Vamos! To Dodge City, in Kansas.

In which Sid and Doris go east along the Arkansas River to meet a working girl in Dodge City.

The day starts with a strong winds and rain warning for Kansas. But that is for the north of Kansas where we are not, so we set off for an averagely downhill day. We pass fields full of old cars, fields full of grass, fields, grass. Doris times the car from one horizon to the next and works out that we can see about 15 miles.

Rolling across Colorado towards Kansas is as full of incident as we had been warned. We will keep showing straight roads through scrubby grass with some small contour because we cannot magic up Monument Valley every day.

We bid farewell to the Rockies in the rear window.

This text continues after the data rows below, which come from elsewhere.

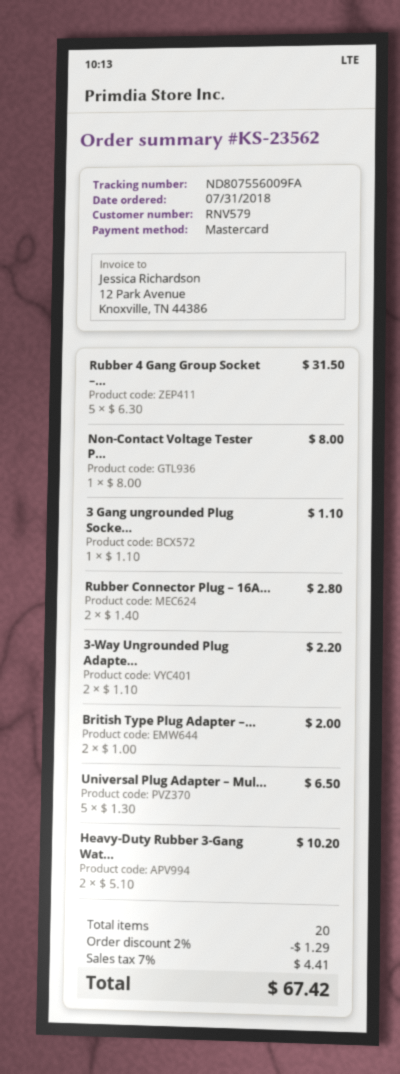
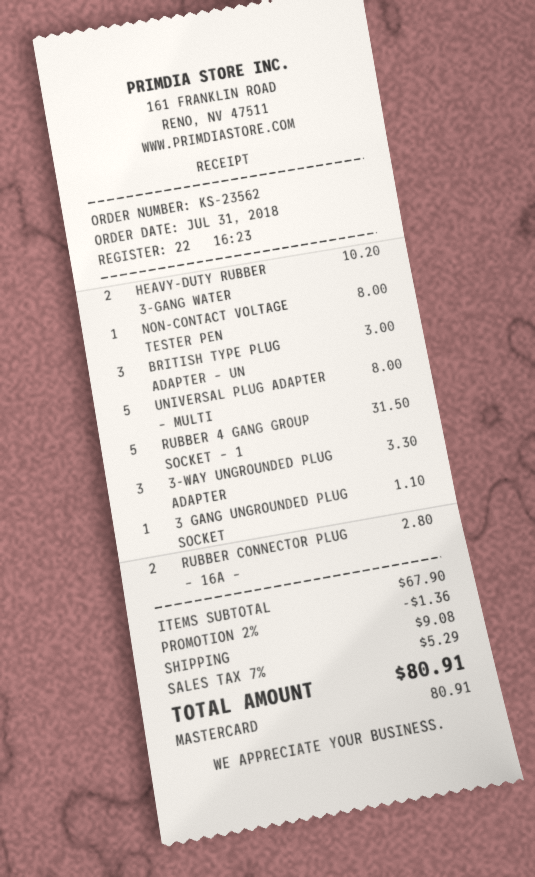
3-Way Ungrounded Plug Adapte...: 2 for 2.20 -> 3 for 3.30
British Type Plug Adapter –...: 2 for 2.00 -> 3 for 3.00
Universal Plug Adapter – Mul...: 5 for 6.50 -> 5 for 8.00
discount: 2% = 1.29 -> 2% = 1.36
shipping: none -> 9.08
tax: 7% = 4.41 -> 7% = 5.29
total: 67.42 -> 80.91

People live in clumps of trailers in fields.  People keep clumps of rusty old iron in fields.  Sometimes it is difficult to tell the difference between the the two.

Highlights seen from the car include a unicyclist sculpture opposite High Mesa Farm, which we missed as a picture but found on Google Streetview.  We are only including it because there is nothing else so interesting for 40 miles around.

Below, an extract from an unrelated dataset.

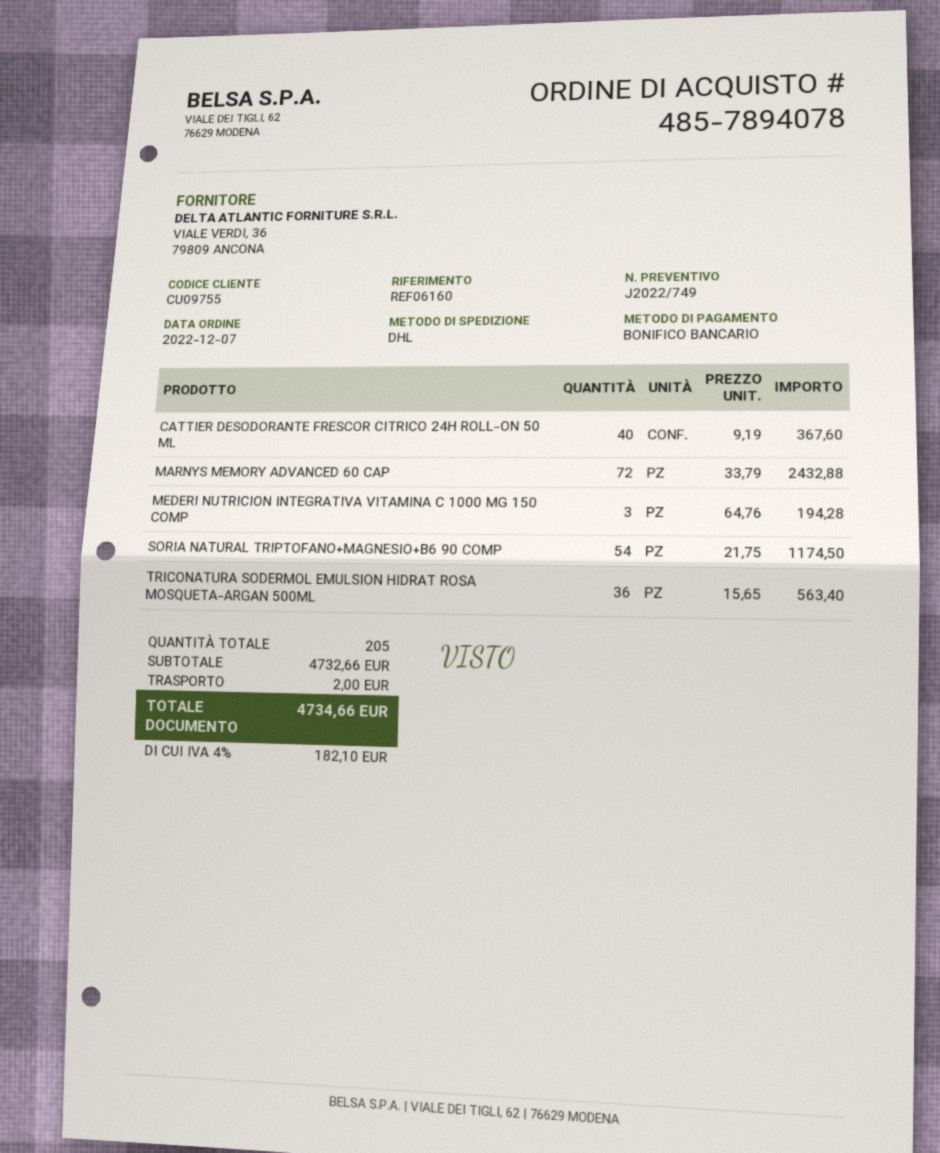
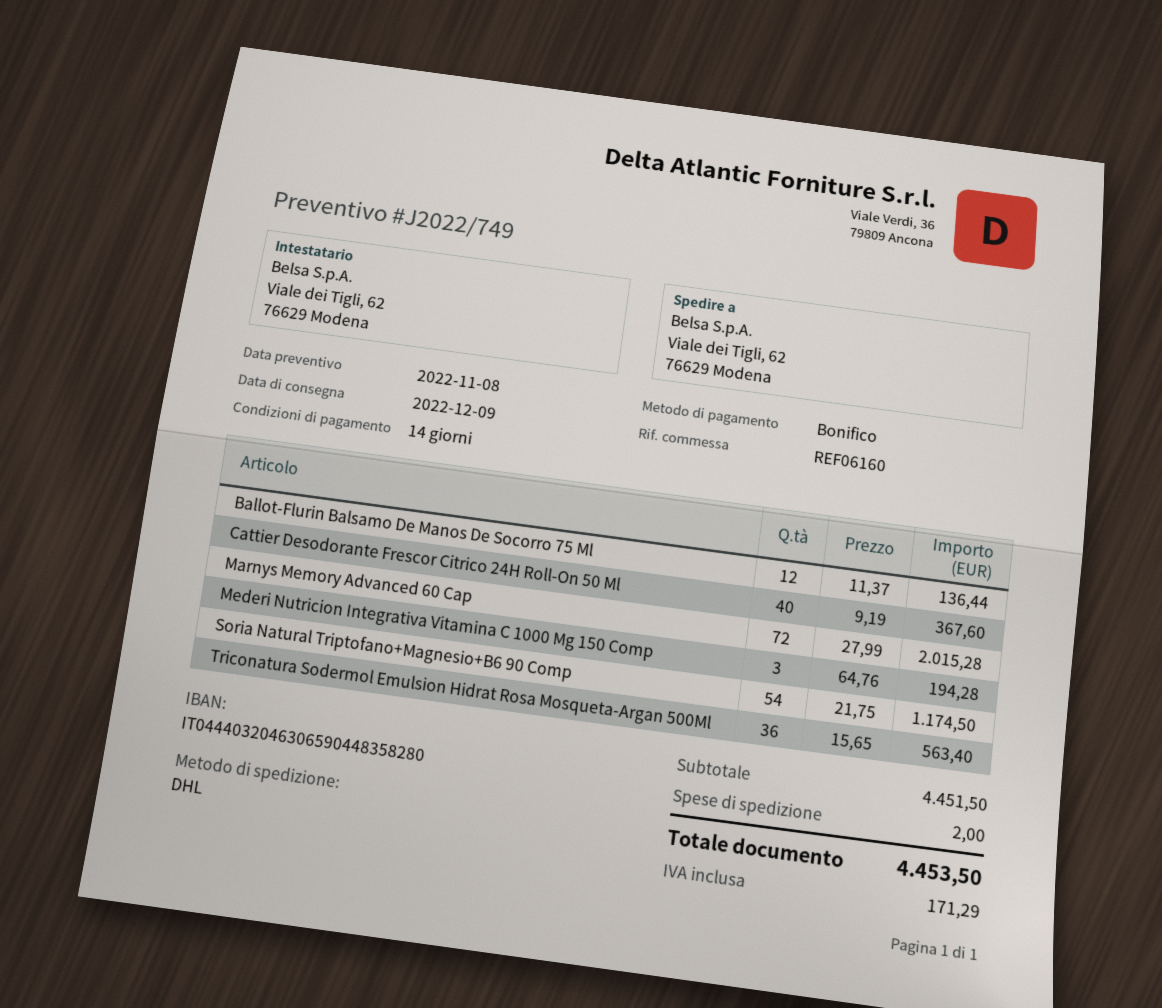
MARNYS MEMORY ADVANCED 60 CAP: 72 x 33.79 = 2432.88 -> 72 x 27.99 = 2015.28
Ballot-Flurin Balsamo De Manos De Socorro 75 Ml: none -> 12 x 11.37 = 136.44
subtotal: 4732.66 -> 4451.50
tax: 182.10 -> 171.29
total: 4734.66 -> 4453.50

This is a Doris drives, Sid drives, eat Subway lunch, see town
of Lamar, Doris drives, Sid drives, arrive at Dodge City sort of day.


There is some good news, there are many crickets and butterflies out so we are are not at Silent Spring. Though the amount of butterflies might suggest someone has had a caterpillar problem.

We do not stop until Lamar at about 170 miles. It has not had a sparkly past having suffered through the Dust Bowl and needed help from the Civil Works Administration, Federal Emergency Relief Organisation and the Works Progress Administration. One saving grace is the Amtrak rail stop where we are pleased to see the 2-6-2 Baldwin rotting peacefully to itself after a million mile career lasting from 1906 to 1953.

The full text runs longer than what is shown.